И правда, не переводится у Голубкиных хлеб на столе. Ещё и Кирюхе ломоть перепадает. Но он у Голубкиных слюну проглотит и ломоть - под рубаху... да к губам. По крошке да по крошке от ломтя щиплет, все пальцы себе исцелует, чтоб крохотки не уронить, пока за пупок себя не ущипнёт, - так и не донесёт до Химки. И в глаза Хрицу стыдно посмотреть. А он, котище, как нарочно, добротой своей доканывает: подлезает под бок и затягивает длинную теплую песню: мирр, мирр, мирр.
Божится, клянётся Кирюха, что в другой раз не прикоснётся к голубкинскому хлебу, всё до последней назубинки поделит между мамкой и Хрицем. Какое там!
Купала его как-то Химка в корыте, спрашивает:
- Клоп тебе, штоль, весь живот покусал?
Клоп, да не тот. Сам себе Кирюха клоп.
А Алексей Панкратович дух переведёт и, тихо на стул угнездившись, твердит непонятное:
- Сегодня полтонны меди принял.
Что за медь такая? Мёд что ли, вроде того, что качает Иван Криворотов из трёх ульев? Алексей Панкратович не дитё малое, слова зазря подолащивать не будет. Мёд - это мёд, а вот что такое медь?

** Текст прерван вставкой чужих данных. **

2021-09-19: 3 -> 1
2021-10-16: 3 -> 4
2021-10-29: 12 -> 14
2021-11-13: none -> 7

Крепился Кирюха, долго не спрашивал. Кому охота чурбаном себя выставлять? Но когда Химка посоветовала ему по торговой части пойти, лопнуло терпение.

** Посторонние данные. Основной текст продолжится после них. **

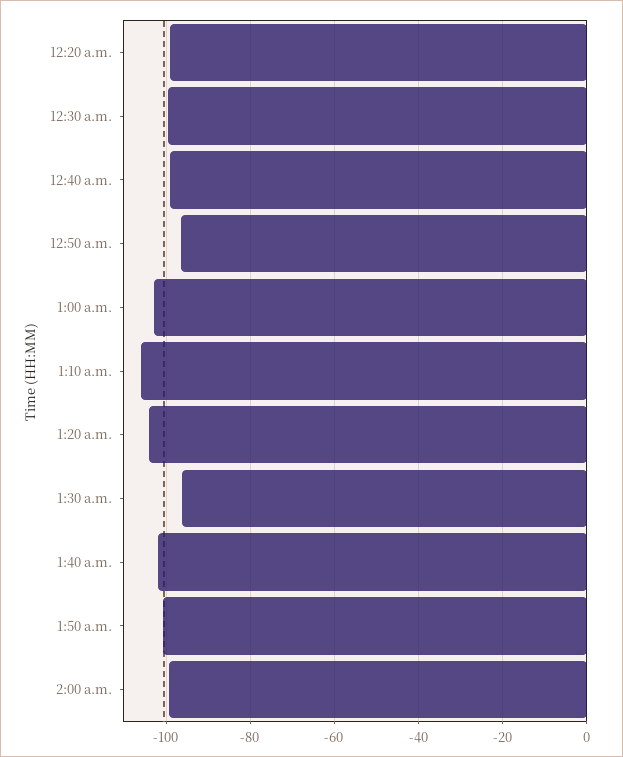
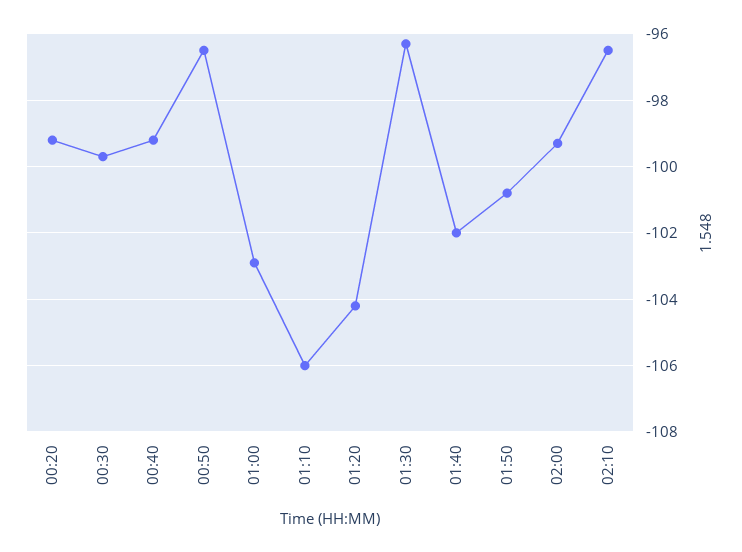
02:10: none -> -96.5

Алексей Панкратович Голубкин - душа у него в этот поздний вечер теплилась, как восковая свеча, - не одолел крыльца, так с улицы и провозгласил:
- Сестра... Настасья, две красненьких прими на обзаведение. Сегодня полторы тонны меди принял. Была война злой мачехой, а прищучили её этим годом в Берлине - стала мне верной помощницей.
У Кирюхи глаза и всегда навыкате, а от таких слов они на лоб вылезли. Ни от кого не слыхал он такой премудрости. Это надо ж, отгремевшую войну, и ту Алексей Панкратович Голубкин себе в помощницы обратал: вроде лошади, что ли, сел на неё и ну погоняет - топай, дескать, кровавая, кому говорю.
Настасья десятки сгребла, спрашивает:
- Кваску вынести? Сейчас Витька жбанок черпанёт. Витька! Хватит дрыхнуть-то, что кура на шесте, - дядя вернулся.
- Пусть дрыхнет, - вяло отмахнулся Алексей Панкратович.
Настасья юркнула в сени, и тут Кирюха осмелился:
- Дядь, Алексей Панкратович...
- Что, закурить тебе? Слазь ко мне в левый карман - там "Северная Пальмира".
- Не, - выдавил Кирюха, - я не курю.
- А Витька, племяш мой, портится. Настасья охает: табаком провонял. Должно, у меня тырит.
- Не знаю.
- Чего не знаешь?
Не думал, не гадал Алексей Панкратович своим вопросом выручать Кирюху, а ведь выручил, будто из проруби ледяной вытащил.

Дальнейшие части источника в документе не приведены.